Ruins of ancient Marv, one of the capitals of the Great Seljuk Empire

Seljuks exercised full control over Islamic Central Asia and the Middle East between 1040 and 1157. For most of its history, the empire was split into western and eastern half and did not have a single capital or political center. In the east, the chief seat of Seljuk rule was Marv in present-day Turkmenistan. In the west, various cities, where the Seljuk rulers lived periodically, served as capitals: Rayy, Isfahan, Baghdad, and later Hamadan. These western lands were known as the Sultanate of Iraq.[note 1] Since 1118, the Seljuk rulers of Iraq recognized the suzerainty of the great Seljuk sultan Sanjar, who mostly ruled from Marv, and was known by the title of al-sultān al-a'zam, "the Greatest Sultan". The Seljuk rulers of Iraq were often mentioned as the "Lesser Seljuks".[55]

Culture and language

Much of the ideological character of the Seljuq Empire was derived from the earlier Samanid and Ghaznavid kingdoms, which had in turn emerged from the Perso-Islamic imperial system of the Abbasid caliphate.[56] This Perso-Islamic tradition was based on pre-Islamic Iranian ideas of kingship molded into an Islamic framework. Little of the public symbolism used by the Seljuks was Turkic, namely the tughra.[57] The populace of the Seljuk Empire would have considered this Perso-Islamic tradition more significant than that of steppe customs.[58] Highly Persianized[59] in culture[60] and language,[61] the Seljuks also played an important role in the development of the Turko-Persian tradition,[62] even exporting Persian culture to Anatolia.[63][64] Under the Seljuks, Persian was also used for books lecturing about politics in the Mirrors for princes genre, such as the prominent Siyasatnama (Book of Politics) composed by Nizam al-Mulk.[65] During this period, these type of books consciously made use of Islamic and Iranian traditions, such as an ideal government based on the Islamic prophet Muhammad and his successors, or the Sasanian King of Kings Khosrow I (r. 531–579).[56]

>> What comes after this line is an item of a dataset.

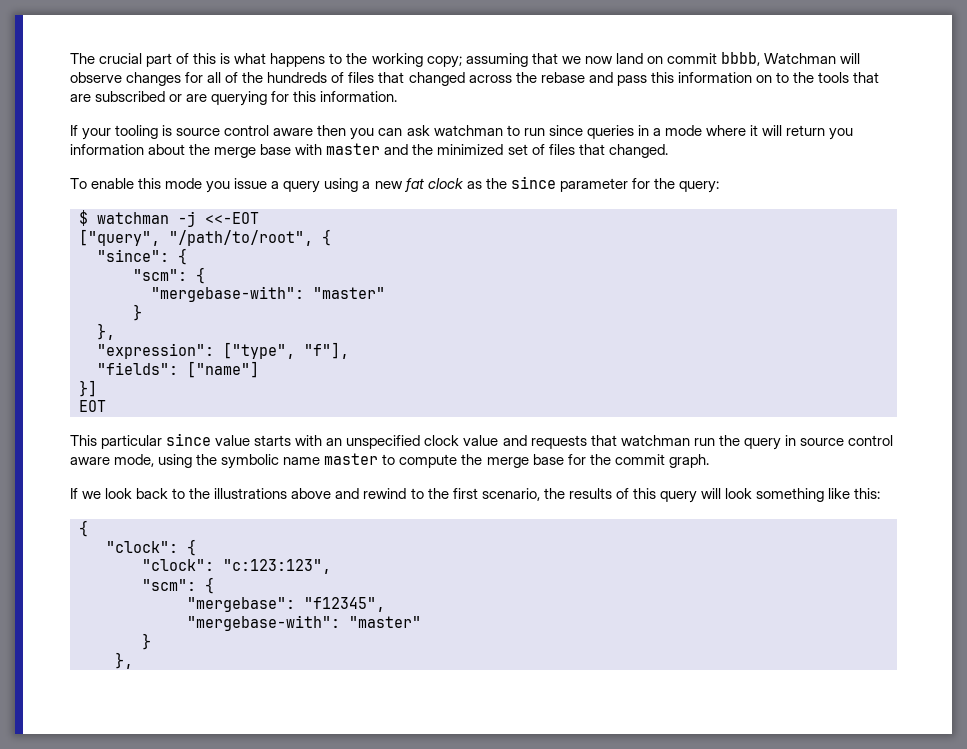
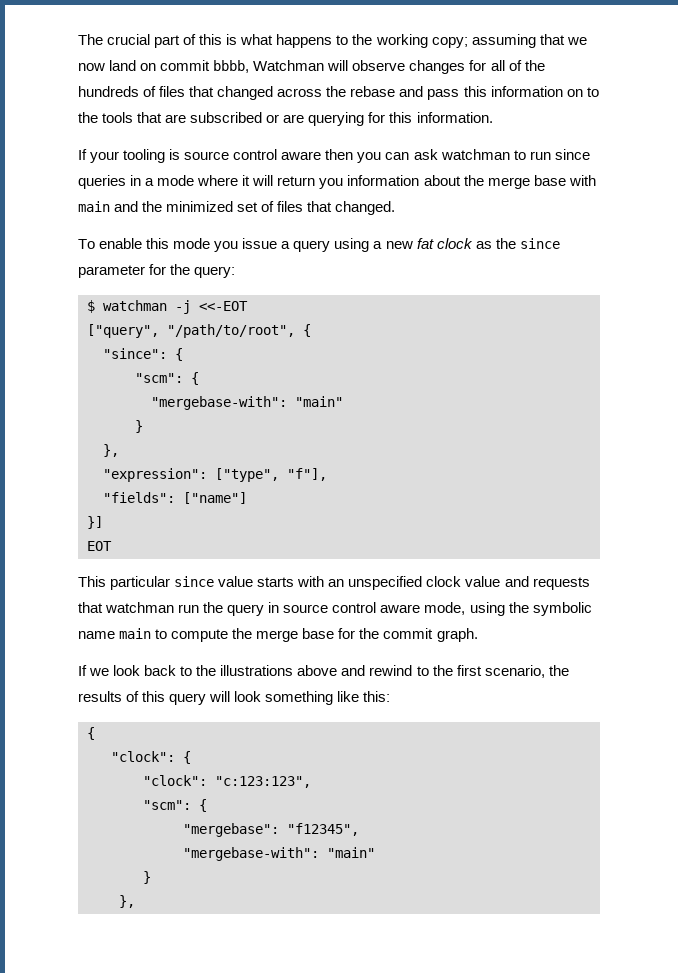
[326,143,381,155] master -> [78,201,110,212] main
[313,287,385,299] "master" -> [295,396,343,407] "main"
[324,453,379,465] master -> [119,628,152,639] main
[349,616,421,628] "master" -> [327,847,375,858] "main"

In most of their coins, the Seljuk sultans used the Sasanian title of shahanshah (King of Kings), and even used the old Buyid title of "Shahanshah of Islam."[66] The title of malik was used by lesser princes of the Seljuk family.[67] Like the caliphate, the Seljuks relied on a refined Persian bureaucracy.[68] The settlement of Turkic tribes in the northwestern peripheral parts of the empire, for the strategic military purpose of fending off invasions from neighboring states, led to the progressive Turkicization of those areas.[69] According to the 12th-century poet Nizami Aruzi, all of the Seljuk sultans had a liking for poetry, which is also demonstrated by the large compilation of Persian verses written under their patronage. This had already started under Tughril, who was praised in Arabic and Persian by poets such as Fakhruddin As'ad Gurgani and Bakharzi, albeit he could not understand the verses. The last Seljuk sultan Tughril III was well-known for his Persian poetry.[70] The Saljuq-nama of Zahir al-Din Nishapuri, which was most likely dedicated to Tughril III, indicates that the Seljuk family now used Persian to communicate, and even were taught about the achievements of their forefathers in that language.[71]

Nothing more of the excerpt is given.